Asus Smartphone for Snapdragon Insiders
Best: Asus Smartphone for Snapdragon Insiders (90)

 

While the ZTE Axon 30 Ultra earned an elite score in playback artifacts, it produced a long list of issues in recording. To begin with, the noise reduction is sometimes extremely obvious. In selfie video, for example, the volume of the background noise drops suddenly after a few seconds. That noise reduction is also the culprit in making the localizability of voices blurry, and it affects the overall quality of the recordings.

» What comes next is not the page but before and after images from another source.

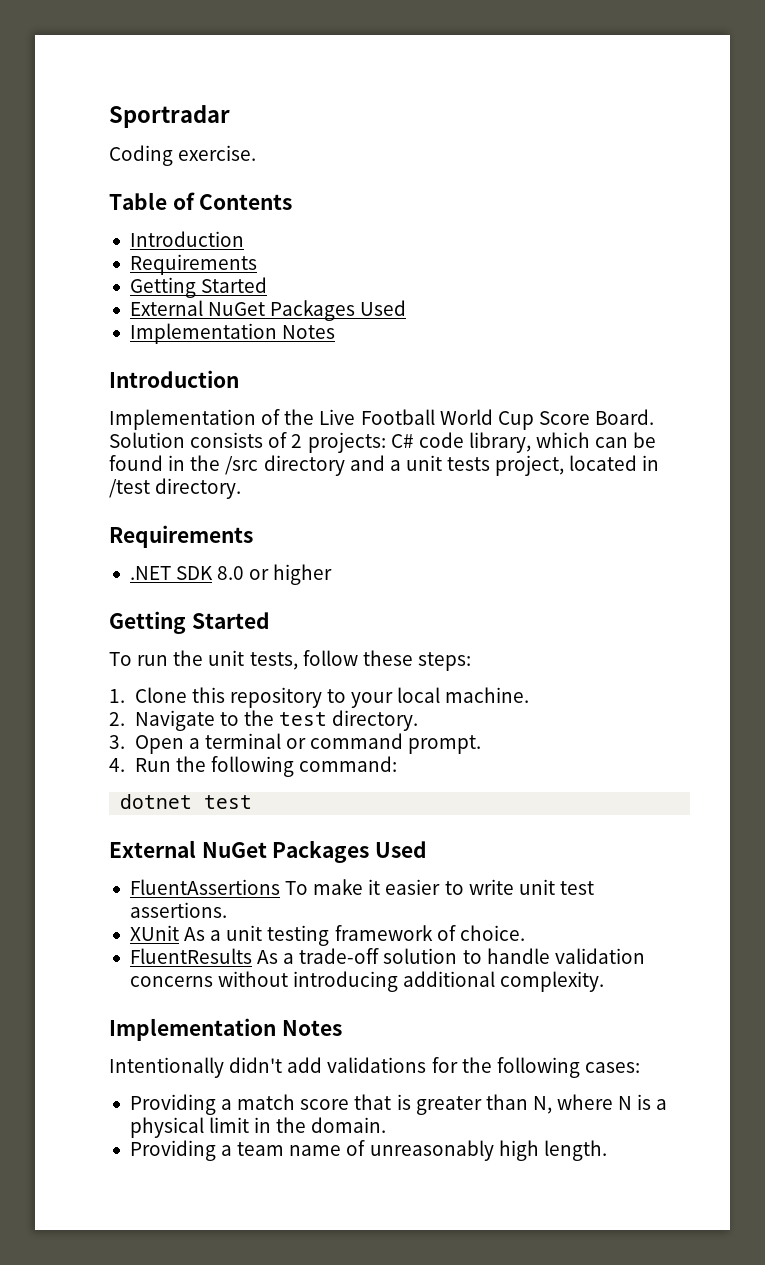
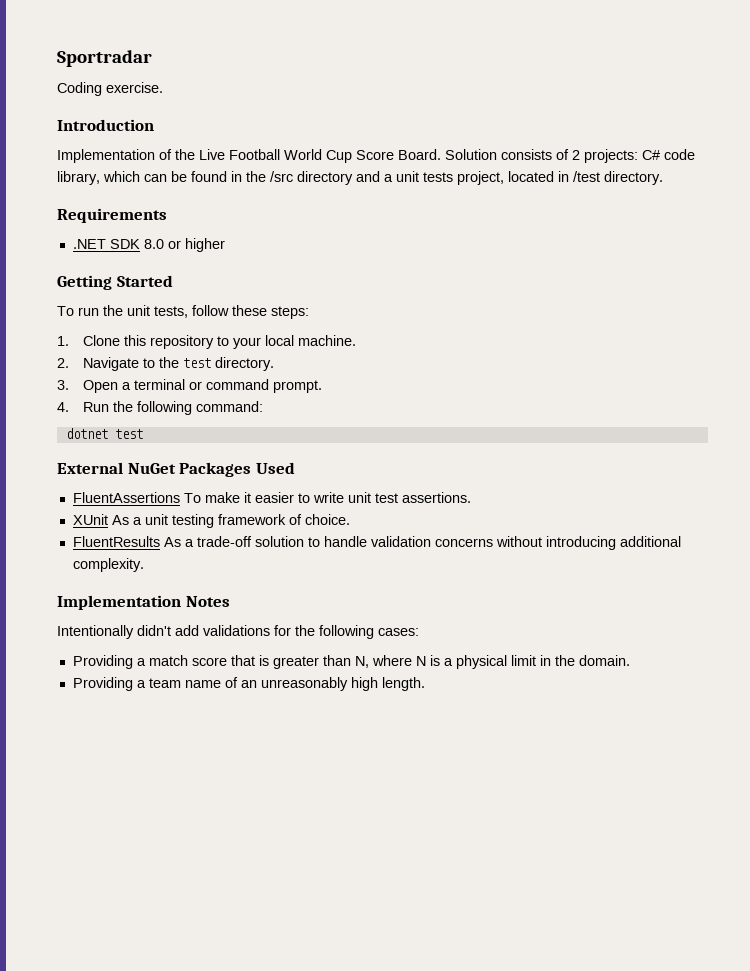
- Table of Contents
- Introduction
- Requirements
- Getting Started
- External NuGet Packages Used
- Implementation Notes
- Providing a team name of unreasonably high length.
+ Providing a team name of an unreasonably high length.

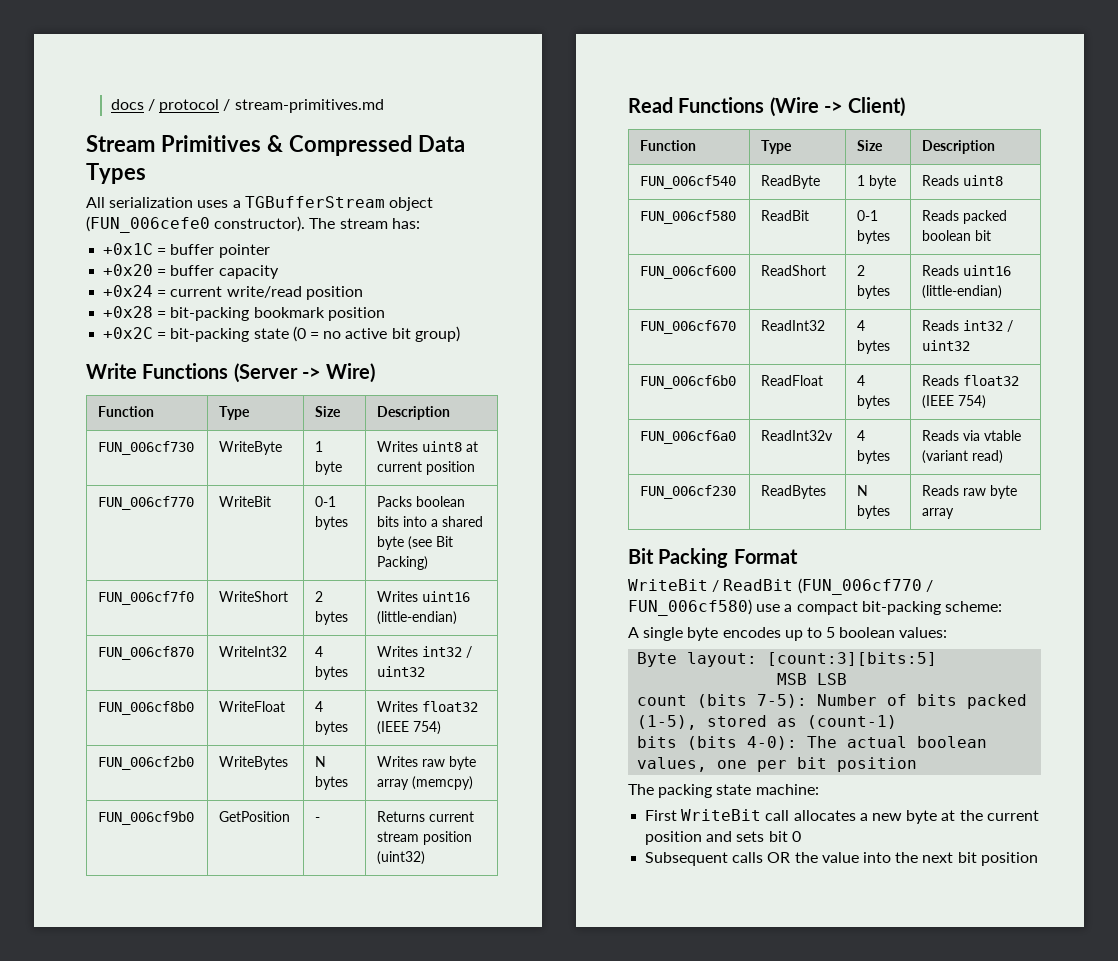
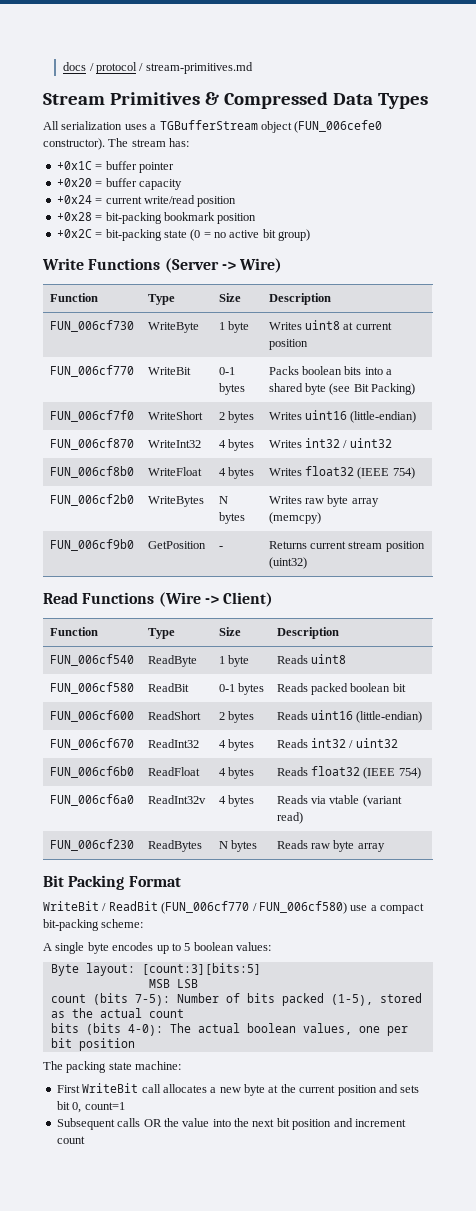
- count (bits 7-5): Number of bits packed (1-5), stored as (count-1)
+ count (bits 7-5): Number of bits packed (1-5), stored as the actual count
- First WriteBit call allocates a new byte at the current position and sets bit 0
+ First WriteBit call allocates a new byte at the current position and sets bit 0, count=1
- Subsequent calls OR the value into the next bit position
+ Subsequent calls OR the value into the next bit position and increment count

Pumping is noticeable in almost every use case, and distortion occurs when recording loud sources. Finally, a slight gating effect occurs on low-level elements. All this adds up and has an impact on the overall quality of the recording. Here’s a sample track. Can you hear some of the artifacts?

Background

ZTE Axon 30 Ultra

26

58

Apple iPhone XS Max
Best: Apple iPhone XS Max (58)

The Axon 30 Ultra struggles with producing well-managed background, and the low score reflects that. Once again, the noise reduction seems to play a big role in making the background sounds resonant and phasy.

It also sounds muffled because of the lack of high-end extension and is quite compressed.

Conclusion

For those seeking a smartphone with great qualities as a recording device, the Axon 30 Ultra is not a good fit.  The ZTE Axon 30 Ultra performs adequately in playback, however, and even excels in the arena of artifacts. Its scores in timbre, dynamics, and volume reflect the fact that this smartphone is functional for everyday uses.